The List




53. Bar Joan Frau

January 4, 2022
Bar Joan Frau in Palma de Mallorca.

Plot. No insider coverage has ever been more within than this one. If something, this is something that I proclaim. Ross Kemp as he is hanging out with MS13 in El Salvador? They are just sipping tea. The media fleet being let in for John and Yoko’s famous wedding Bed-in? Nothing more than an well-intentioned but orchestrated promo-snuggle for peace. And do not get me started about building a supernatural portal into John Malkovich’ bald head because what I have for you is a step further to the core of things. I am giving you free passage inside one of the most acknowledged bars where to eat honest and good on  the renaissance island of Mallorca. That’s the scoop. And I don't even know anyone in this place. Not the owner, the cook or someone’s grandmother who keeps the whole tradition alive. Because the beauty of this bar is that small detail; that practical aspect of space. You drink and eat inside the bar. Transparent like that. Not like any of those ‘chef’s table’ rip-offs where team-building groups of people are squeezed in the back of a Michelin kitchen to prepare their own expensive food. No, the tables within this market hall bar is basically just a necessary solution to fit the crowds but the outcome is free of constraints and blurs out the distance between proprietor and guest. It makes the ideal encounter of them two. It is life from within.

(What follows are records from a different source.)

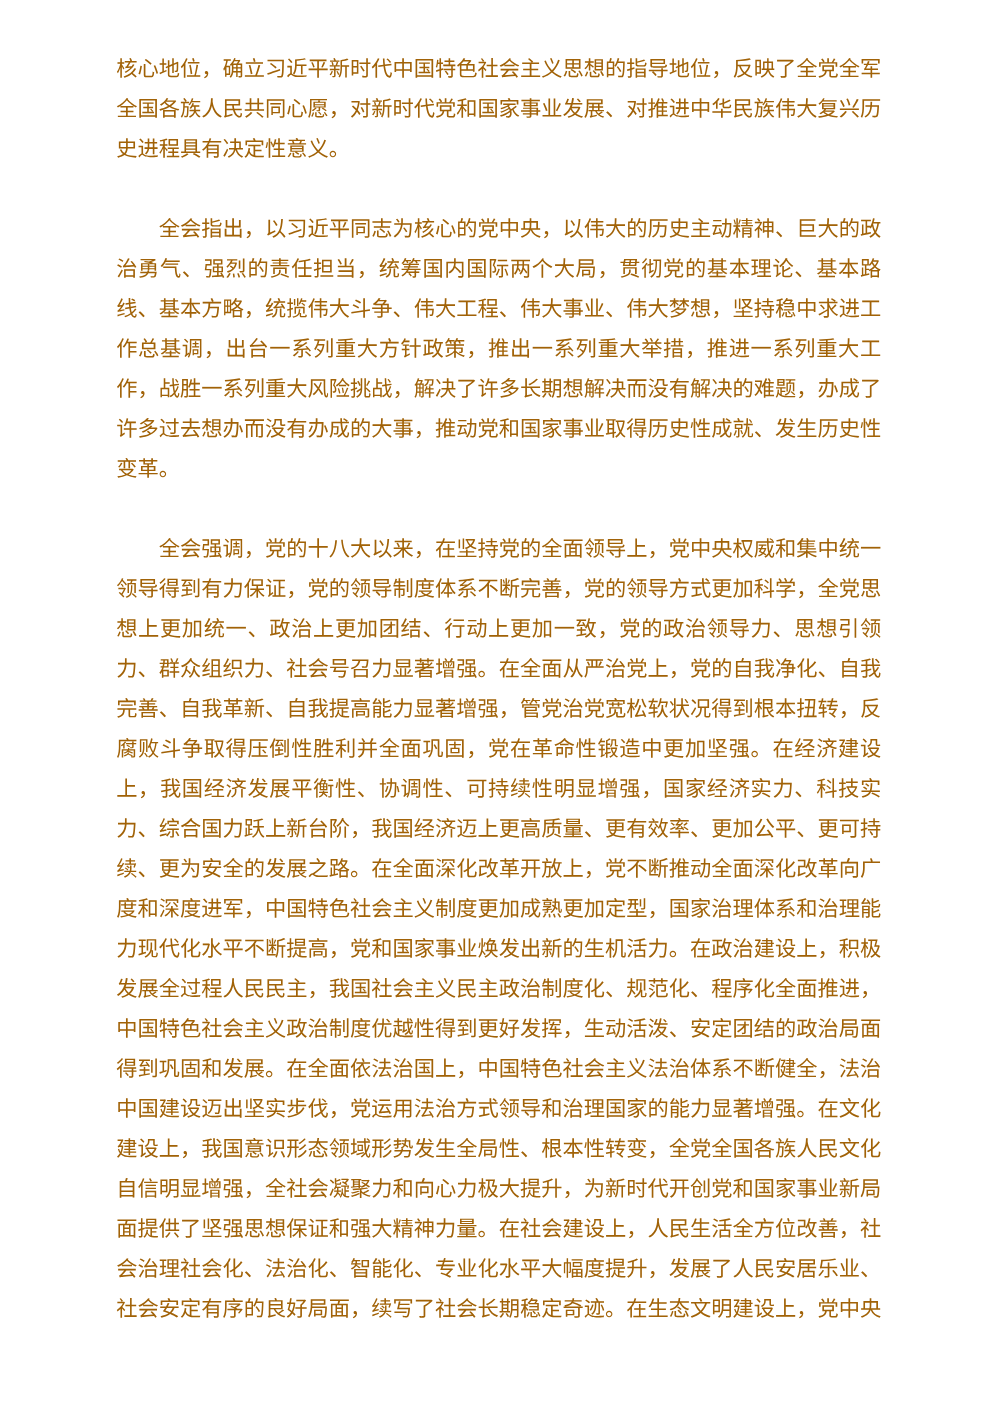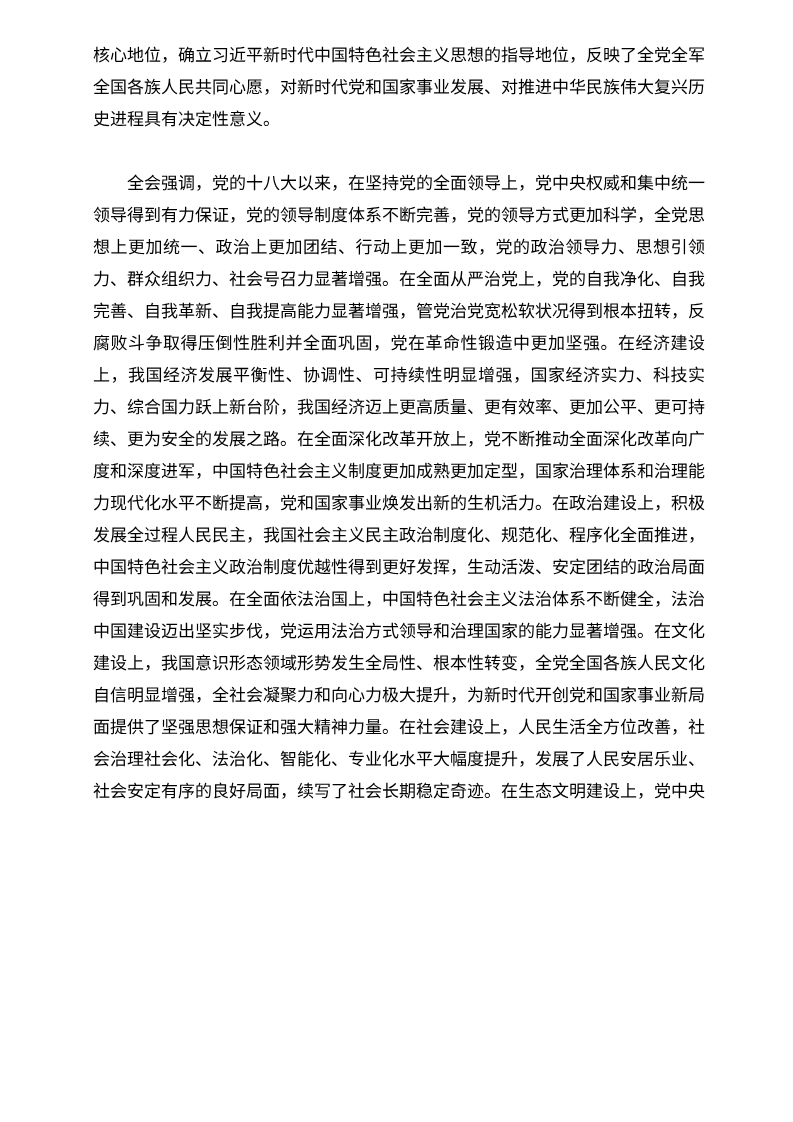--- a/index.html
+++ b/index.html
@@ -24,7 +24,7 @@
     margin: 0 0 32px 0;
     font-size: 17px;
     line-height: 32px;
-    color: #000000;
+    color: #a16207;
     text-align: justify;
     text-justify: inter-ideograph;
     text-indent: 2em;

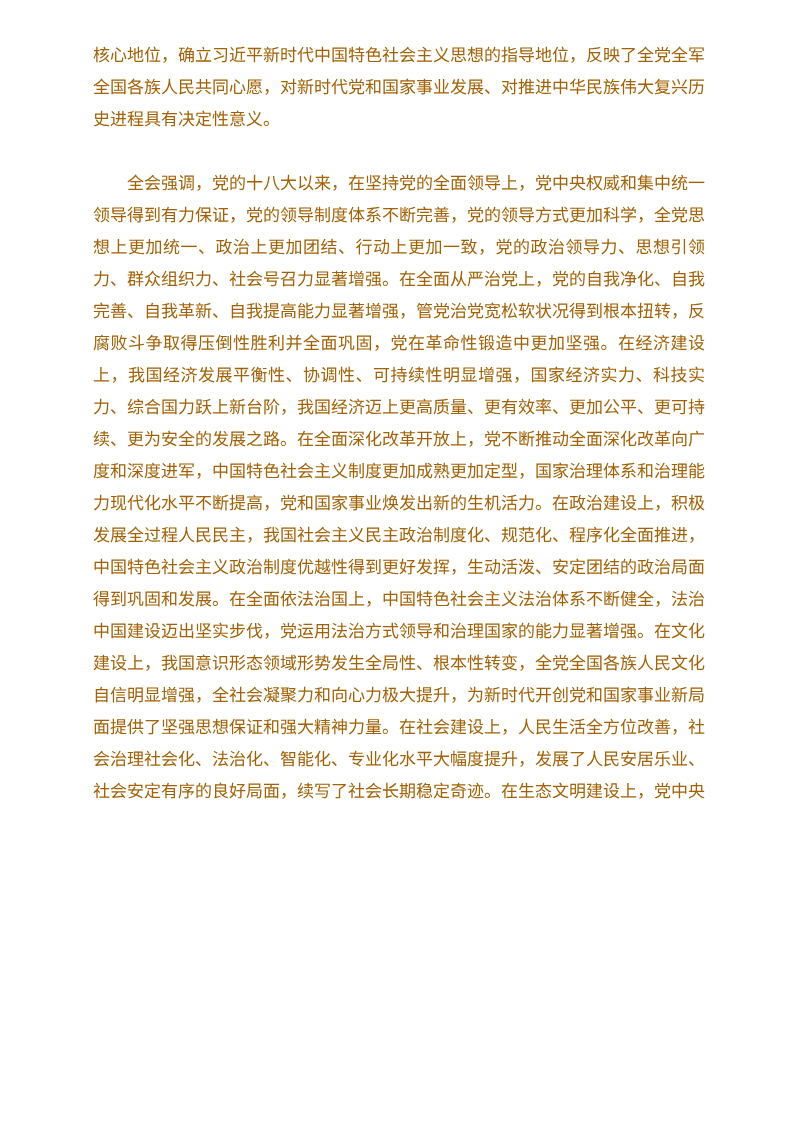--- a/index.html
+++ b/index.html
@@ -40,6 +40,7 @@
 
 <div class="page">
   <p class="para continuation">核心地位，确立习近平新时代中国特色社会主义思想的指导地位，反映了全党全军全国各族人民共同心愿，对新时代党和国家事业发展、对推进中华民族伟大复兴历史进程具有决定性意义。</p>
+  <p class="para">全会指出，以习近平同志为核心的党中央，以伟大的历史主动精神、巨大的政治勇气、强烈的责任担当，统筹国内国际两个大局，贯彻党的基本理论、基本路线、基本方略，统揽伟大斗争、伟大工程、伟大事业、伟大梦想，坚持稳中求进工作总基调，出台一系列重大方针政策，推出一系列重大举措，推进一系列重大工作，战胜一系列重大风险挑战，解决了许多长期想解决而没有解决的难题，办成了许多过去想办而没有办成的大事，推动党和国家事业取得历史性成就、发生历史性变革。</p>
   <p class="para">全会强调，党的十八大以来，在坚持党的全面领导上，党中央权威和集中统一领导得到有力保证，党的领导制度体系不断完善，党的领导方式更加科学，全党思想上更加统一、政治上更加团结、行动上更加一致，党的政治领导力、思想引领力、群众组织力、社会号召力显著增强。在全面从严治党上，党的自我净化、自我完善、自我革新、自我提高能力显著增强，管党治党宽松软状况得到根本扭转，反腐败斗争取得压倒性胜利并全面巩固，党在革命性锻造中更加坚强。在经济建设上，我国经济发展平衡性、协调性、可持续性明显增强，国家经济实力、科技实力、综合国力跃上新台阶，我国经济迈上更高质量、更有效率、更加公平、更可持续、更为安全的发展之路。在全面深化改革开放上，党不断推动全面深化改革向广度和深度进军，中国特色社会主义制度更加成熟更加定型，国家治理体系和治理能力现代化水平不断提高，党和国家事业焕发出新的生机活力。在政治建设上，积极发展全过程人民民主，我国社会主义民主政治制度化、规范化、程序化全面推进，中国特色社会主义政治制度优越性得到更好发挥，生动活泼、安定团结的政治局面得到巩固和发展。在全面依法治国上，中国特色社会主义法治体系不断健全，法治中国建设迈出坚实步伐，党运用法治方式领导和治理国家的能力显著增强。在文化建设上，我国意识形态领域形势发生全局性、根本性转变，全党全国各族人民文化自信明显增强，全社会凝聚力和向心力极大提升，为新时代开创党和国家事业新局面提供了坚强思想保证和强大精神力量。在社会建设上，人民生活全方位改善，社会治理社会化、法治化、智能化、专业化水平大幅度提升，发展了人民安居乐业、社会安定有序的良好局面，续写了社会长期稳定奇迹。在生态文明建设上，党中央</p>
 </div>
 

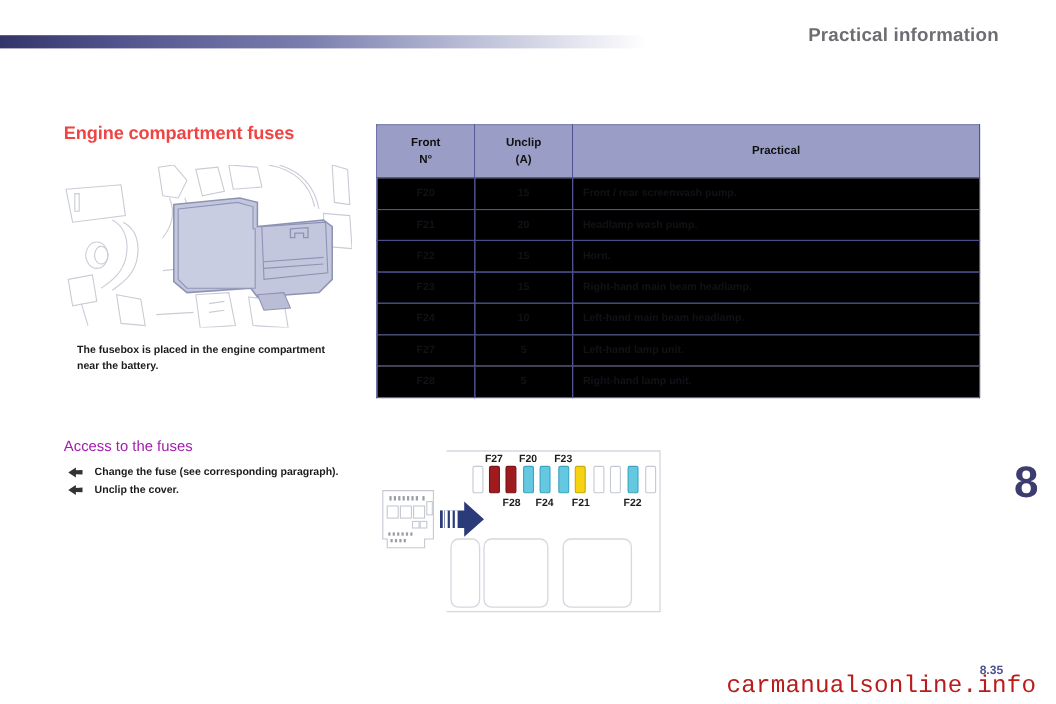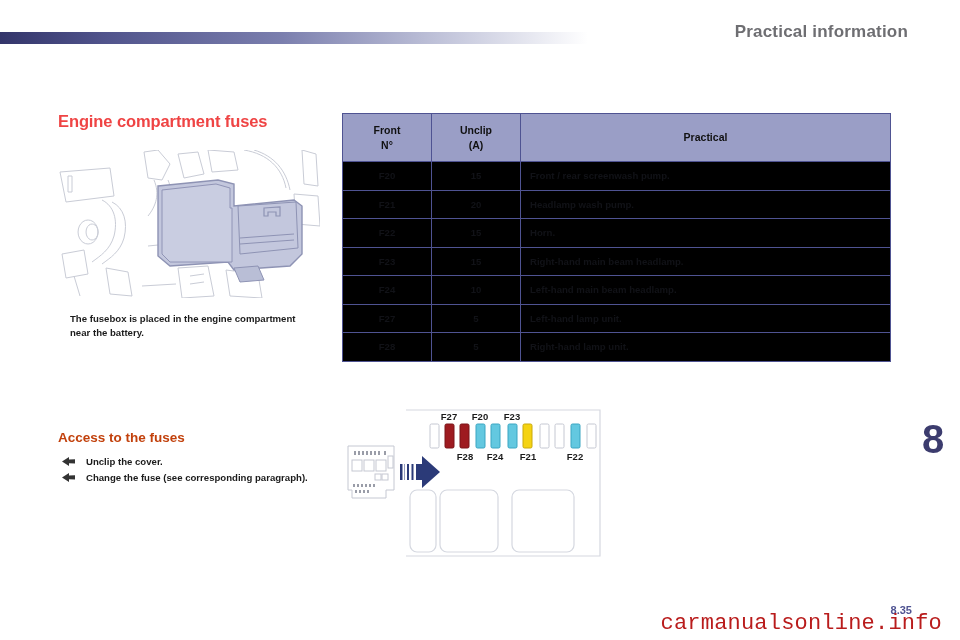--- a/index.html
+++ b/index.html
@@ -71,9 +71,9 @@
 
   .access-title {
     font-size: 13.5px;
-    font-weight: bold;
-    color: #c2410c;
-    margin: 90px 0 10px 0;
+    font-weight: normal;
+    color: #a21caf;
+    margin: 58px 0 10px 0;
   }
   ul.bullets {
     list-style: none;

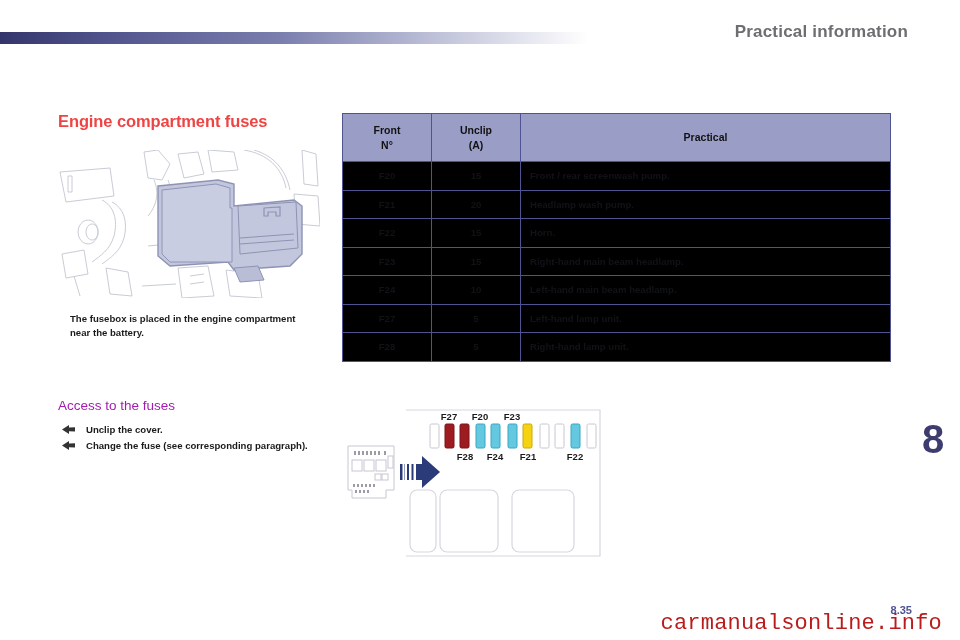--- a/index.html
+++ b/index.html
@@ -256,7 +256,7 @@
             <path d="M0 5.5 L7 1 L7 3.6 L13 3.2 L13 7.4 L7 7.2 L7 10 Z" fill="#333"></path>
           </svg>
       </span>
-      <span>Unclip the cover.</span>
+      <span>Change the fuse (see corresponding paragraph).</span>
     </li>
     <li>
       <span class="bullet-icon">
@@ -264,7 +264,7 @@
             <path d="M0 5.5 L7 1 L7 3.6 L13 3.2 L13 7.4 L7 7.2 L7 10 Z" fill="#333"></path>
           </svg>
       </span>
-      <span>Change the fuse (see corresponding paragraph).</span>
+      <span>Unclip the cover.</span>
     </li>
   </ul>
 </div>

Trivia. Bar Joan Frau is located inside Mercat de Santa Catalina, the oldest market hall in Palma, being founded in 1904. About market halls. Today, it seems as Eataly has more worldwide followers than the catholic church and everywhere we travel in our insipid trails of culinary gluttony and greed, we tend to end up at these places, both newly conceptualised and classic ones. But do we really know why classic market halls like Mercat de Santa Catalina first became to exist? Why do every Western city with a little bit of self-respect contain one of them within its realms? Bacteriology. That’s where to look. During the mid-19th century, discoveries by Louis Pasteur and Robert Koch significantly influenced the development of knowledge on hygiene, which had a direct impact on the modernisation of food-selling facilities in burgeoning modern cities of continental Europe. Gone became the uncontrolled and open markets of pre-industrial style, only to give way to big “iron-umbrellas” with high ceilings where ventilated air could run free without spreading bacteria and disease. Finishing materials for floors (clinker), walls (tile) and sales counters (stone slabs) were established, all of them elements that could easily be kept clean which was of outmost necessity as city populations rapidly became bigger and needed to get supplied with more food products from the countryside. These “bellies of the city”, as Emile Zola called them at the time, has since become natural elements of modern urban life and although many of them have disappeared, the remaining ones are now finding their place in the sun during these times of possessed gastronauts who plagued by a detrimental extent of freedom of choice seem incapable of choosing only one place to eat at a time.

Superlatives. Honk the hell out of your Seat 600 if you like old Spanish mercado bars. Like guarding archangels and nurturing mothers, they promise to stand by your side through that decadent shopping spree. They may be the rewarding final stop; a place where to rest your head with a couple of vermús too many while your freshly bought shrimps slowly goes bad in that plastic bag. Honestly, I couldn't care less if they do. Or is the market bar more of a point of departure? Where overconfident dinner visions are being made over small glasses of inspirational Mahou? ¿Te sirvo otra caña? Please do. And may I order a plate of your famous Frito Mallorquin? I know that the Frau family makes one of the best that this island has ever seen. Livers, hearts, kidneys. All chopped up in a magical comfort blend. Oh, how I wish that afternoons at market bars like this one would never end.

Bar Joan Frau got me poetic there for a while. I guess this is what a small box with a steel counter in a big hall will do to you. In a way it is strange. For the untrained eye, this bar does not carry much to remember, neither to write about. The big black signboard sponsored by Amstel that circles the bar is on a good day informative but on any other both faceless and bland. So it goes for the cheap white tiles on the bar front, which curiously once replaced a set of retro beauties with edgings decorated with leaves. Perhaps not for the average ignorant schmuck without the admiration for how brown the seventies really could be, but anyway something warmer than the sterile state of white that encircles the bar today. But these are only minor details, irrelevant flaws when seen from the inside. Here we are all happy as clams, whatever that means. We are enjoying family recipes that have been on the menu since 1966. Lamb shoulders, paellas, stuffed eggplants, pa amb oli and mallorquin snails. The good life. La cocina sencilla. It is what we call life from within.
Where? Bar Joan Frau, Plaça de la Navegació, 07013 Palma, Illes Balears, Spain.